In the listing below, locate the lines bearing the word "组织联合踏勘编制方案". Copy every one of them.

- - -

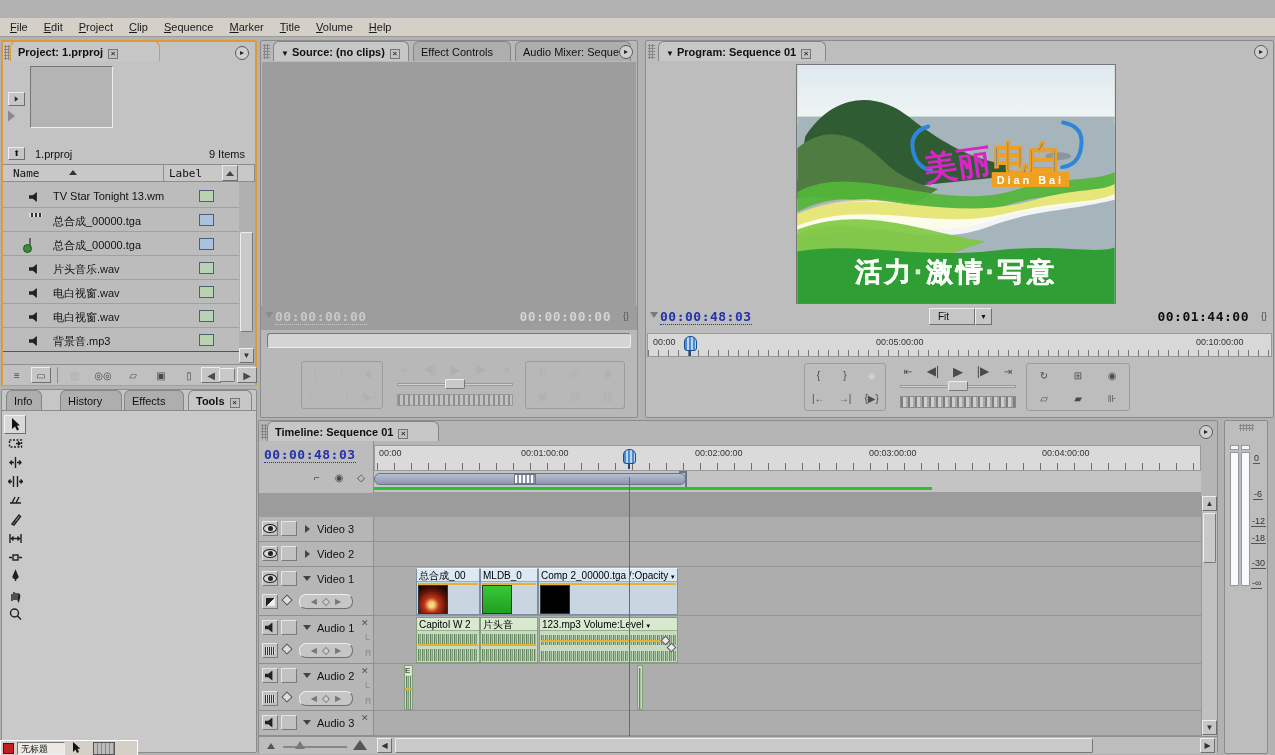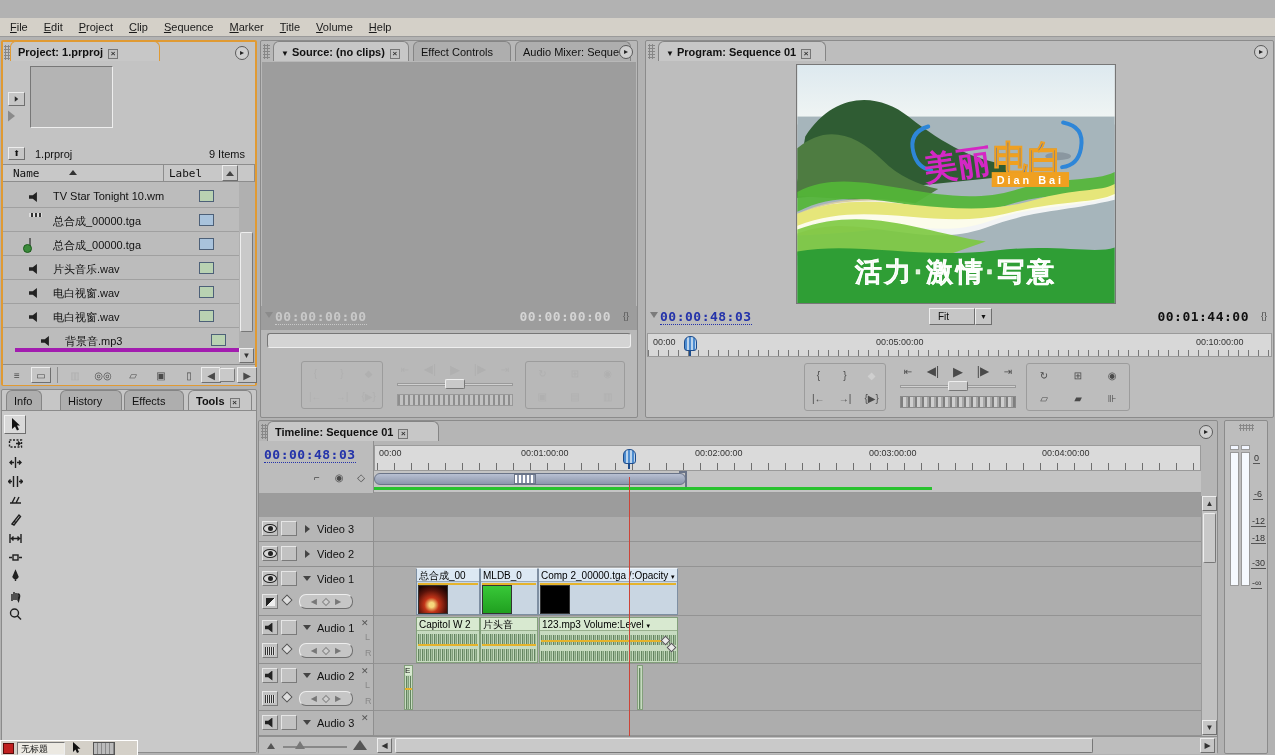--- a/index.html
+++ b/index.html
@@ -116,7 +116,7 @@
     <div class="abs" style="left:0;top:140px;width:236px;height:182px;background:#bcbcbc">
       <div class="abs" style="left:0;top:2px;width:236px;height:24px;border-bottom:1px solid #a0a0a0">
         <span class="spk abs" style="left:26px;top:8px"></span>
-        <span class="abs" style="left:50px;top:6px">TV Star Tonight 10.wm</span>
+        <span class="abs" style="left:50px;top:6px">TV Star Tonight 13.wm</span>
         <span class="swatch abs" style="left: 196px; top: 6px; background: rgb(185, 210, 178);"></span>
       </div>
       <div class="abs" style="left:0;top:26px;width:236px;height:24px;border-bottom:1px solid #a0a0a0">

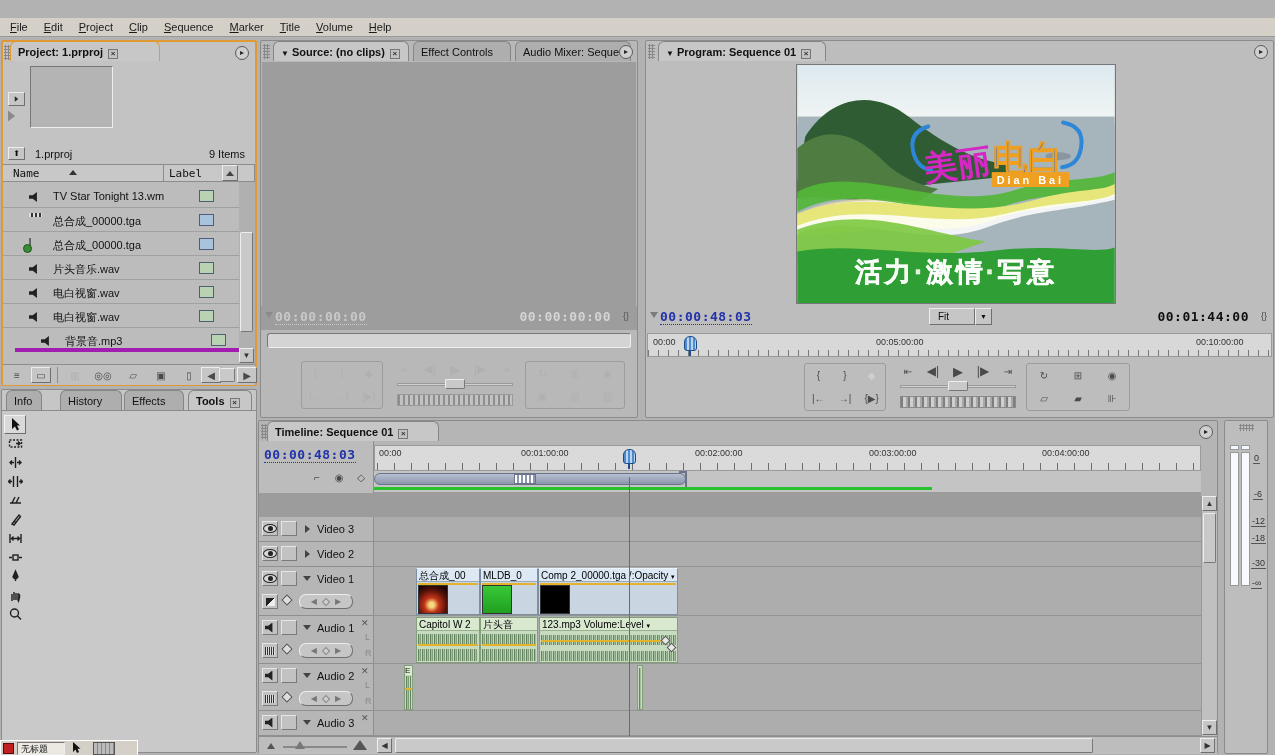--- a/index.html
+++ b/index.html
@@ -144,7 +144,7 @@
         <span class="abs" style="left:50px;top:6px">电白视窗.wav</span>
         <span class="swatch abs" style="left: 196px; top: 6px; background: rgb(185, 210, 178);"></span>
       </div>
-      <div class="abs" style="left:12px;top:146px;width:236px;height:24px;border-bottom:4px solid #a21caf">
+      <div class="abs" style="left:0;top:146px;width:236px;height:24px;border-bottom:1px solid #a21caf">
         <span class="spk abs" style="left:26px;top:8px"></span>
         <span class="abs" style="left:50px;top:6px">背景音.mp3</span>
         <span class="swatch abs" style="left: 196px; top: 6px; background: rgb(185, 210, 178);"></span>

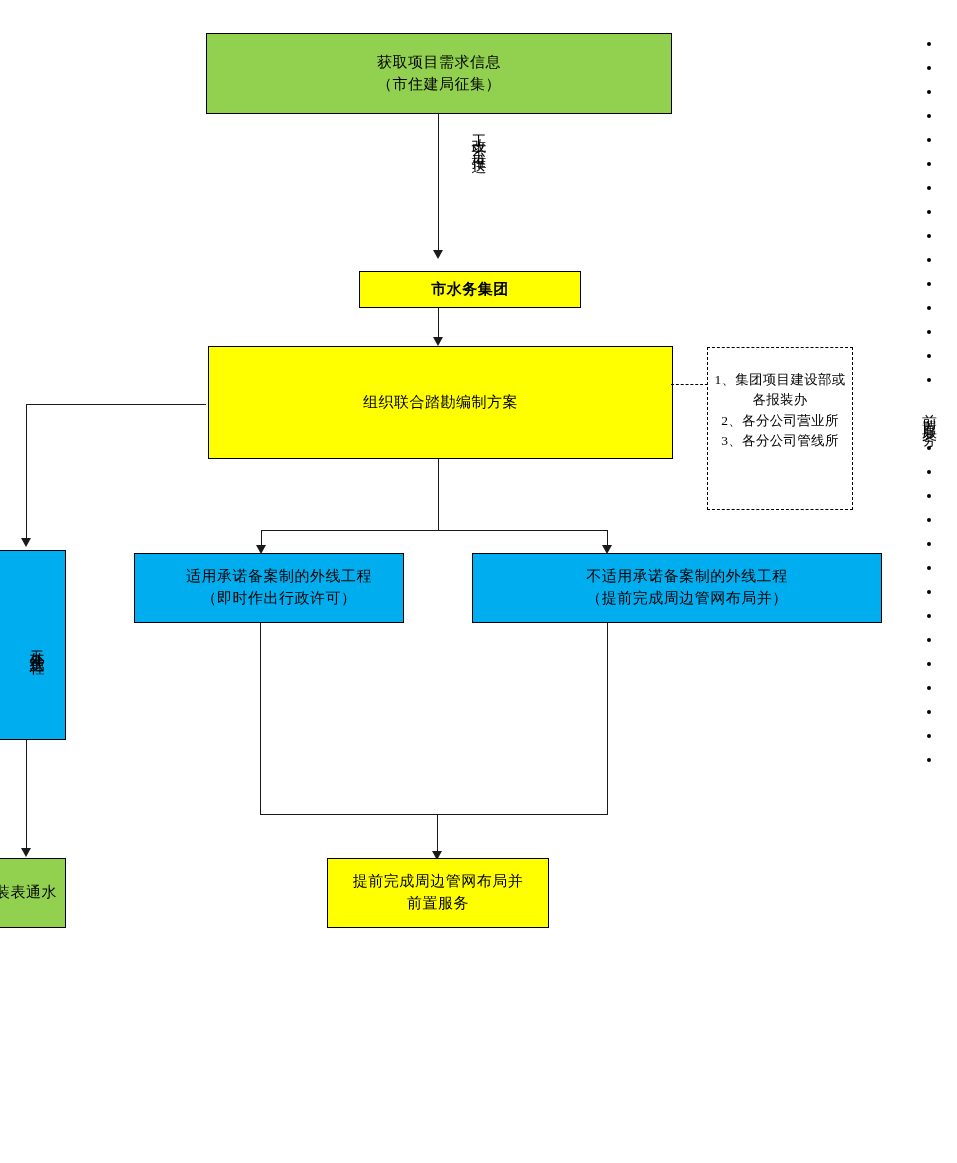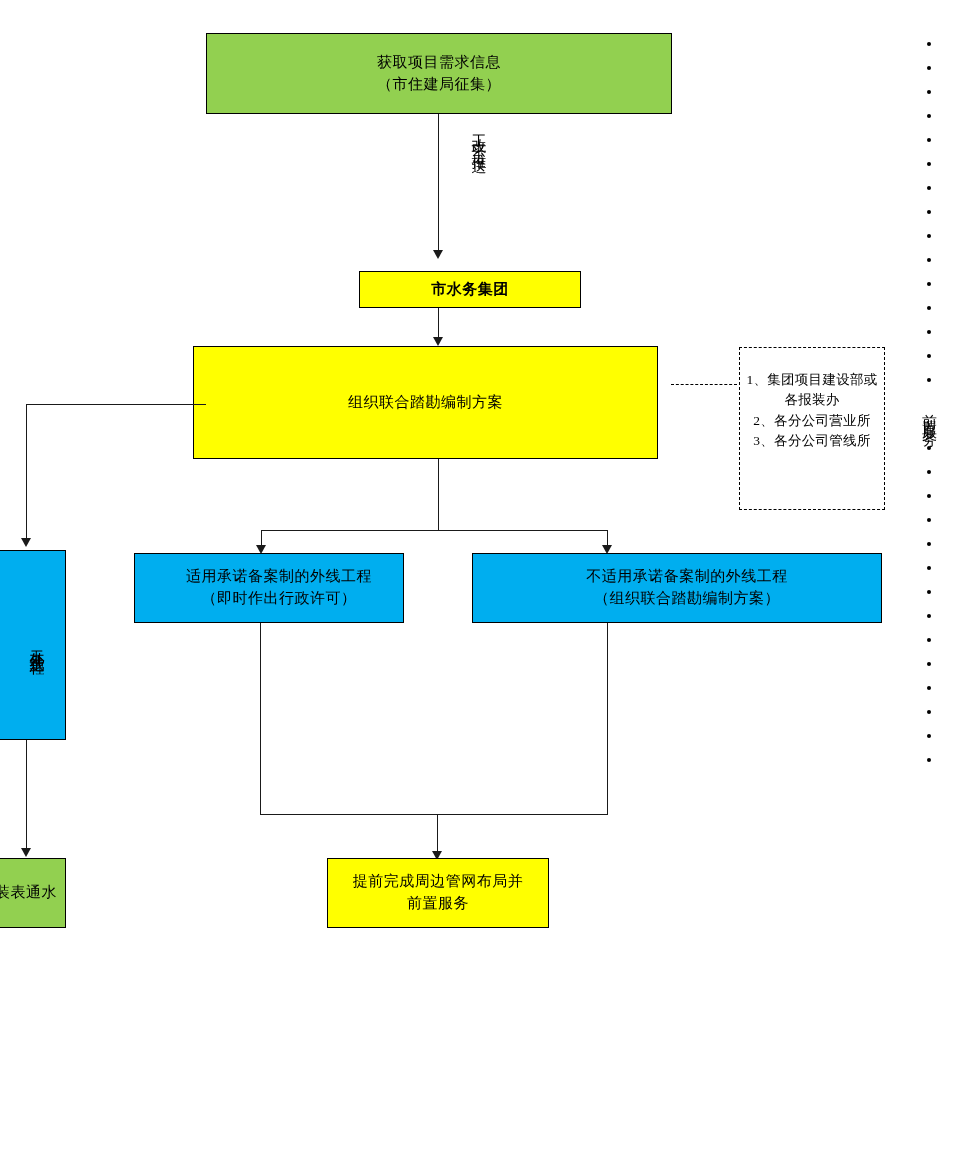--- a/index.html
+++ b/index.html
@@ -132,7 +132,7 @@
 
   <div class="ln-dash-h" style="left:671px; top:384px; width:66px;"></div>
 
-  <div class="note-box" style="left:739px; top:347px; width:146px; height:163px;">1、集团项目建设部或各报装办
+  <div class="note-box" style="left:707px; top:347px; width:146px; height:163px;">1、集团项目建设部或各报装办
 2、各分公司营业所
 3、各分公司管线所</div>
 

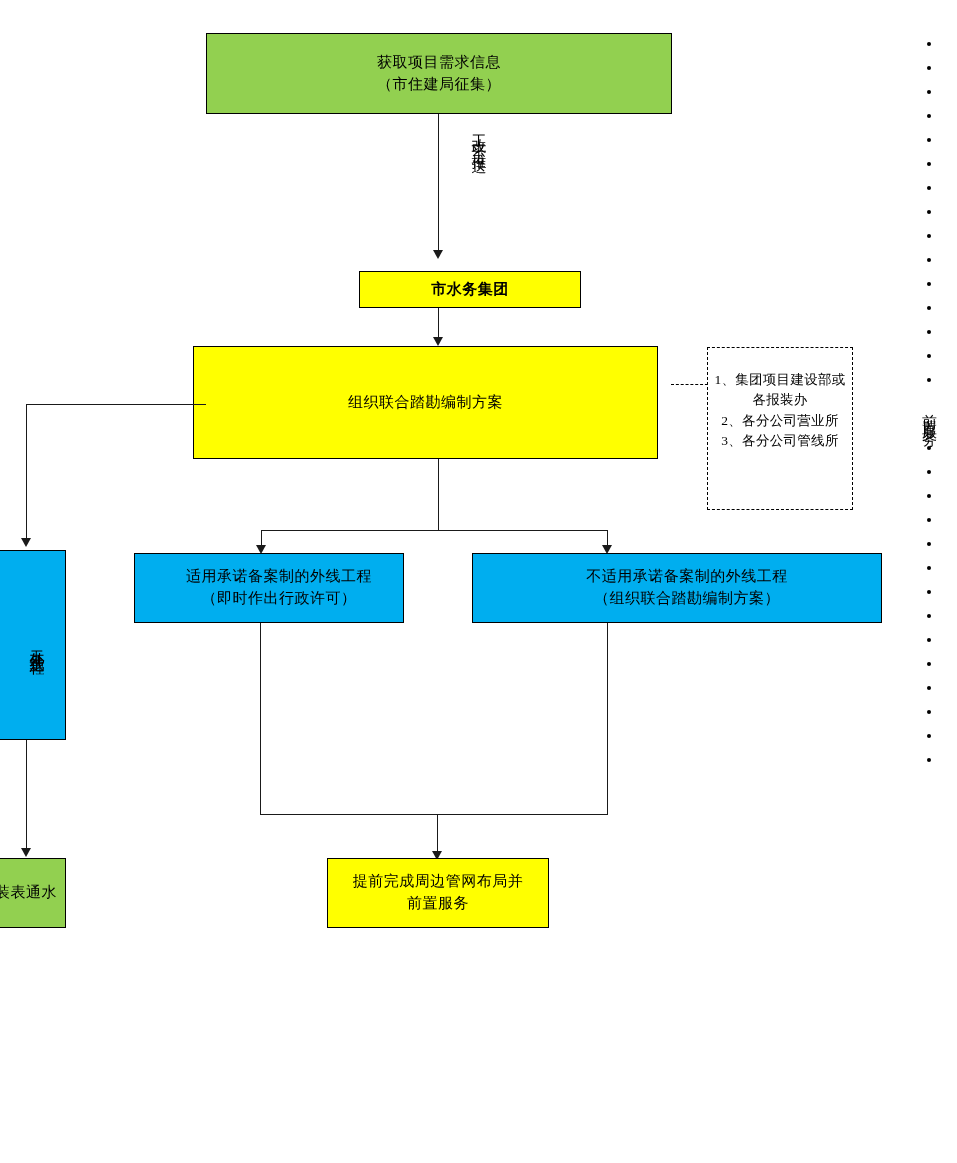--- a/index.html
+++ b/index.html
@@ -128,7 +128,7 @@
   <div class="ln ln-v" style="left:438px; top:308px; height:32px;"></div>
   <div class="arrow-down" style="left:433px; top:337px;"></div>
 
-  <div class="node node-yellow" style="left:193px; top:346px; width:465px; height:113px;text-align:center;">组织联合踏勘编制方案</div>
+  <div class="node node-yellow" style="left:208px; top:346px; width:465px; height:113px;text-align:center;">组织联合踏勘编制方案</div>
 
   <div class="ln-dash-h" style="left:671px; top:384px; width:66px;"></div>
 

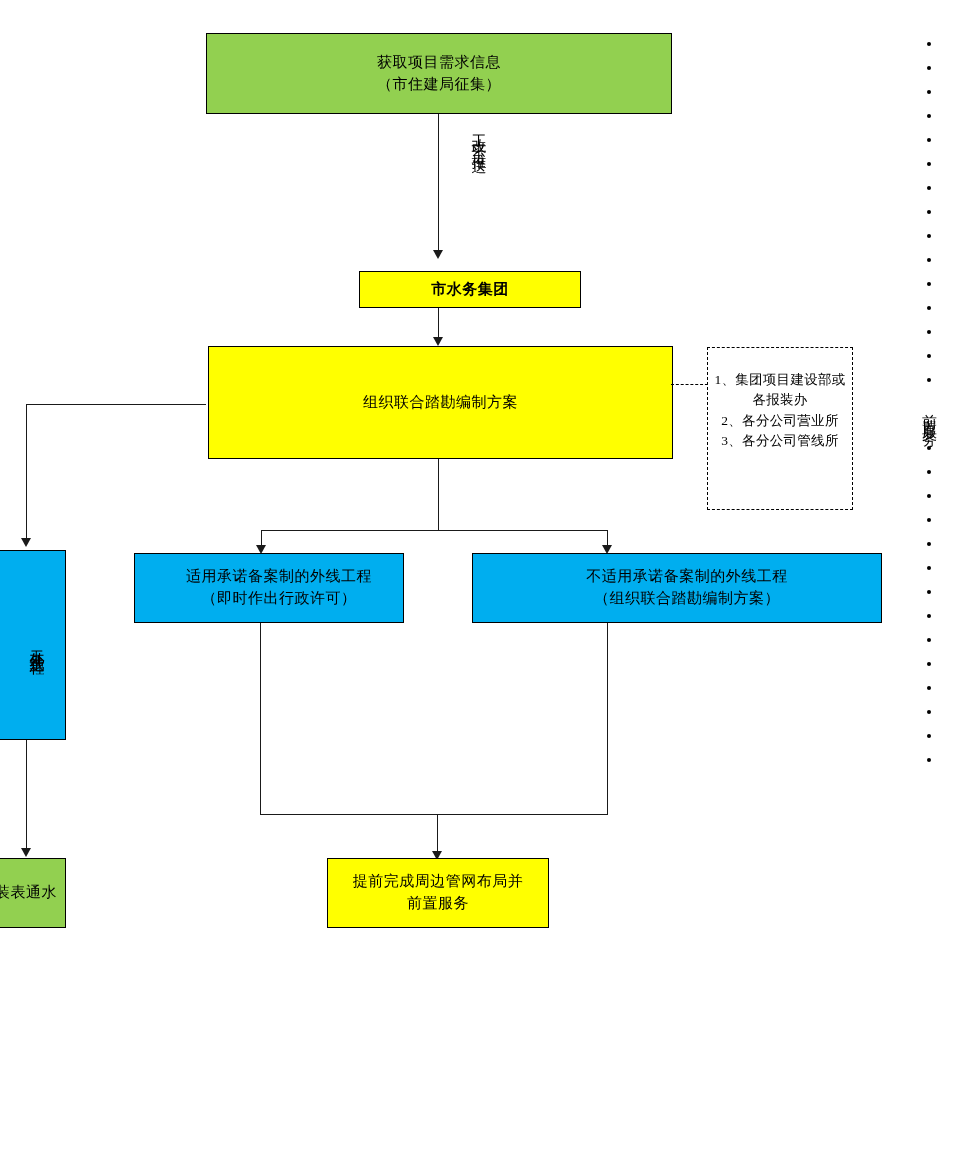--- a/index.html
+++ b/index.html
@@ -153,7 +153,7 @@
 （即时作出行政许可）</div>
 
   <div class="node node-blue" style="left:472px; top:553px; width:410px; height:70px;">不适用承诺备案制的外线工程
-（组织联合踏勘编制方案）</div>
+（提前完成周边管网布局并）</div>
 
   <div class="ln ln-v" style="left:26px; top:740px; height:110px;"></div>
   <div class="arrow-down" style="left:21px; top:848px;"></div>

- - -

> Reply
-  <div class="node node-yellow" style="left:193px; top:346px; width:465px; height:113px;text-align:center;">组织联合踏勘编制方案</div>
+  <div class="node node-yellow" style="left:208px; top:346px; width:465px; height:113px;text-align:center;">组织联合踏勘编制方案</div>
-（组织联合踏勘编制方案）</div>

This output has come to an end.